_Source data_.
=== Section Start ===

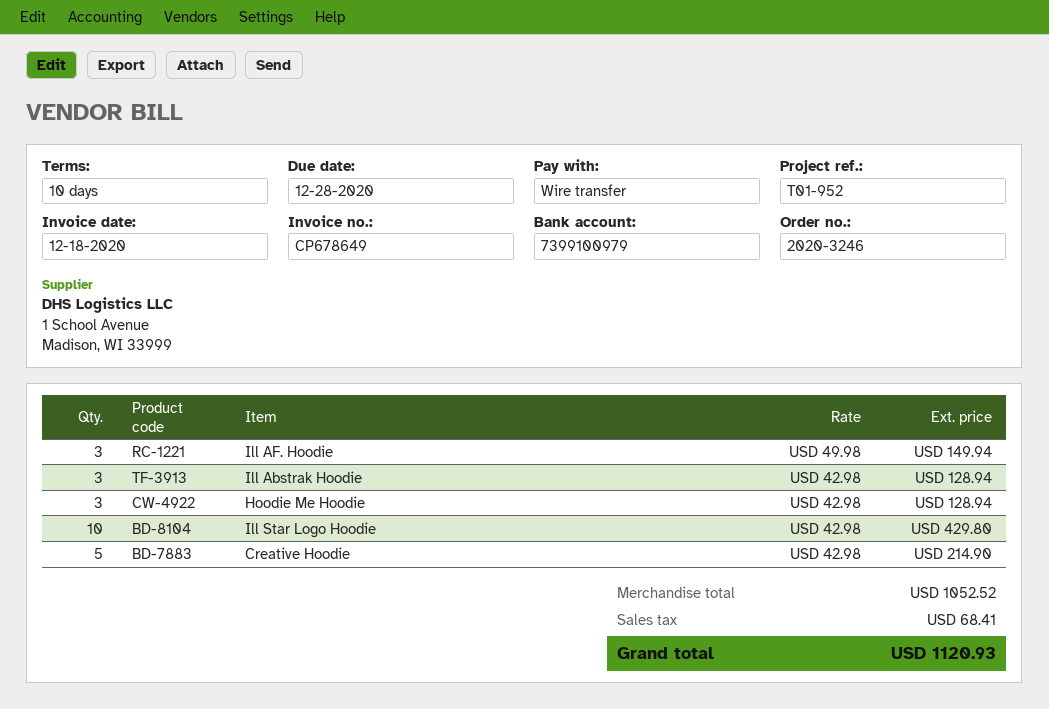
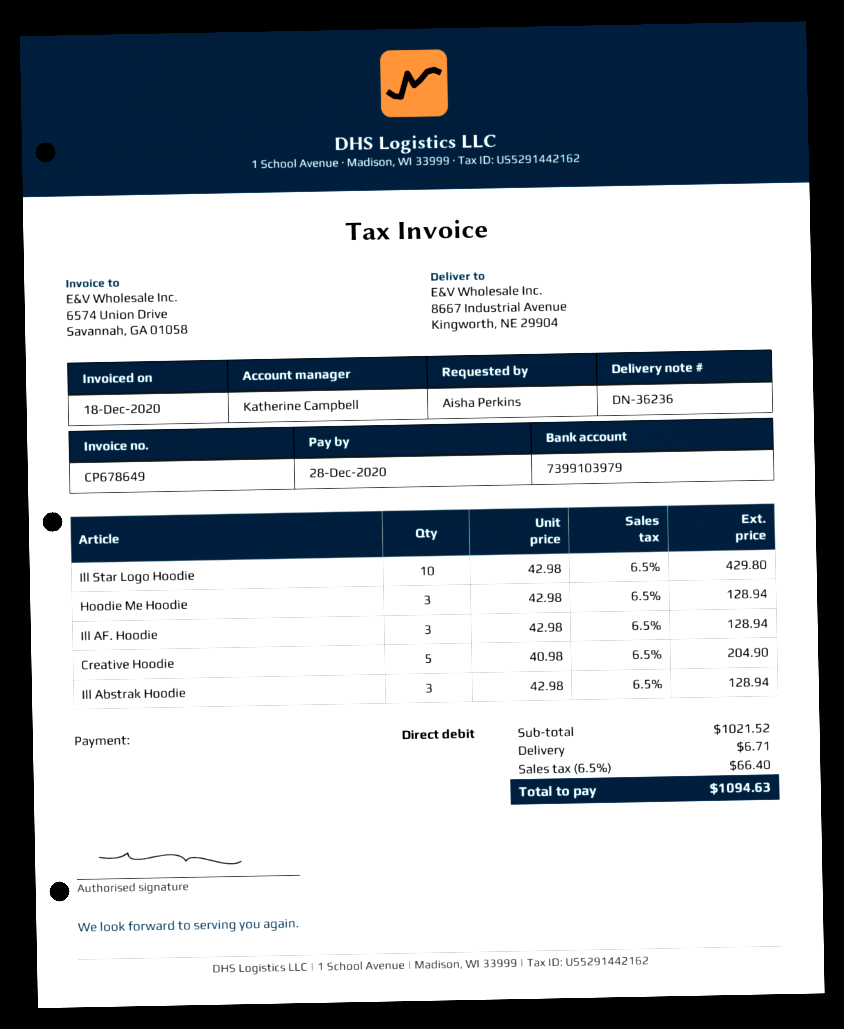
payment method: bank transfer -> direct debit
bank account: 7399100979 -> 7399103979
Ill AF. Hoodie: 3 x 49.98 = 149.94 -> 3 x 42.98 = 128.94
Creative Hoodie: 5 x 42.98 = 214.90 -> 5 x 40.98 = 204.90
subtotal: 1052.52 -> 1021.52
shipping: none -> 6.71
tax: 68.41 -> 66.40
total: 1120.93 -> 1094.63

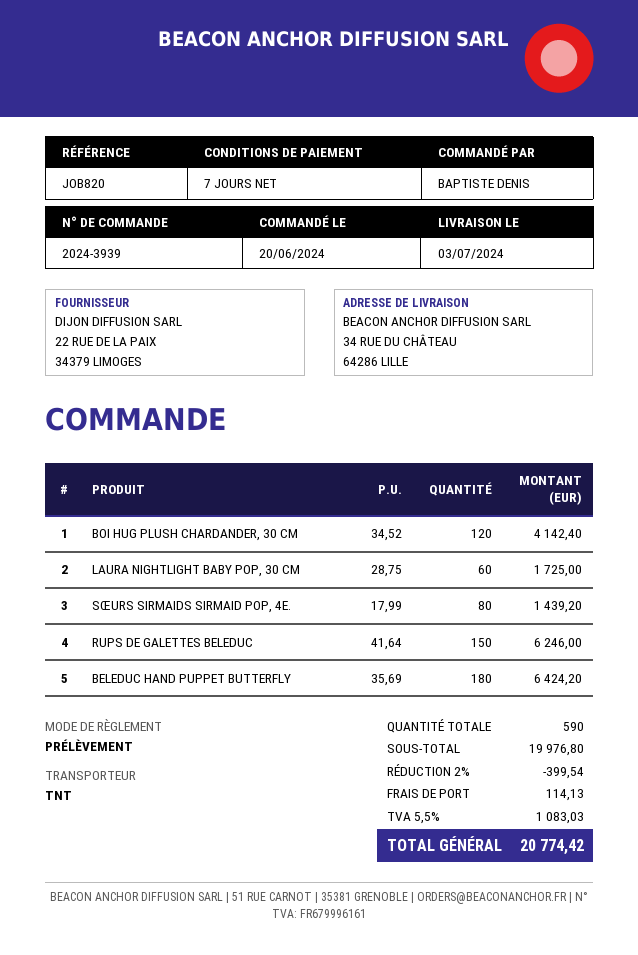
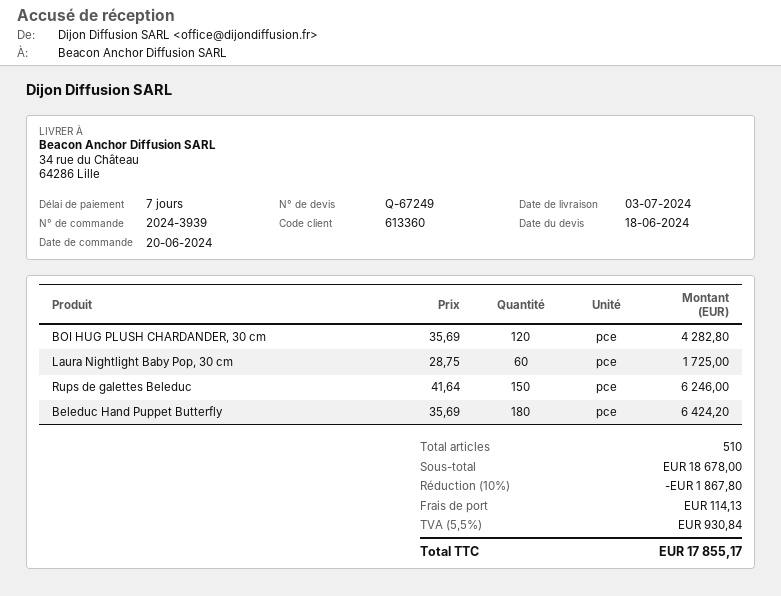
BOI HUG PLUSH CHARDANDER, 30 CM: 120 x 34.52 = 4142.40 -> 120 x 35.69 = 4282.80
SŒURS SIRMAIDS SIRMAID POP, 4E.: 80 x 17.99 = 1439.20 -> none
total quantity: 590 -> 510
subtotal: 19976.80 -> 18678.00
discount: 2% = 399.54 -> 10% = 1867.80
tax: 5.5% = 1083.03 -> 5.5% = 930.84
total: 20774.42 -> 17855.17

=== Section End ===

_Aim of the exercise_. Return, from the entries, each line that holds "subtotal".

_Problem solution_.
subtotal: 1052.52 -> 1021.52
subtotal: 19976.80 -> 18678.00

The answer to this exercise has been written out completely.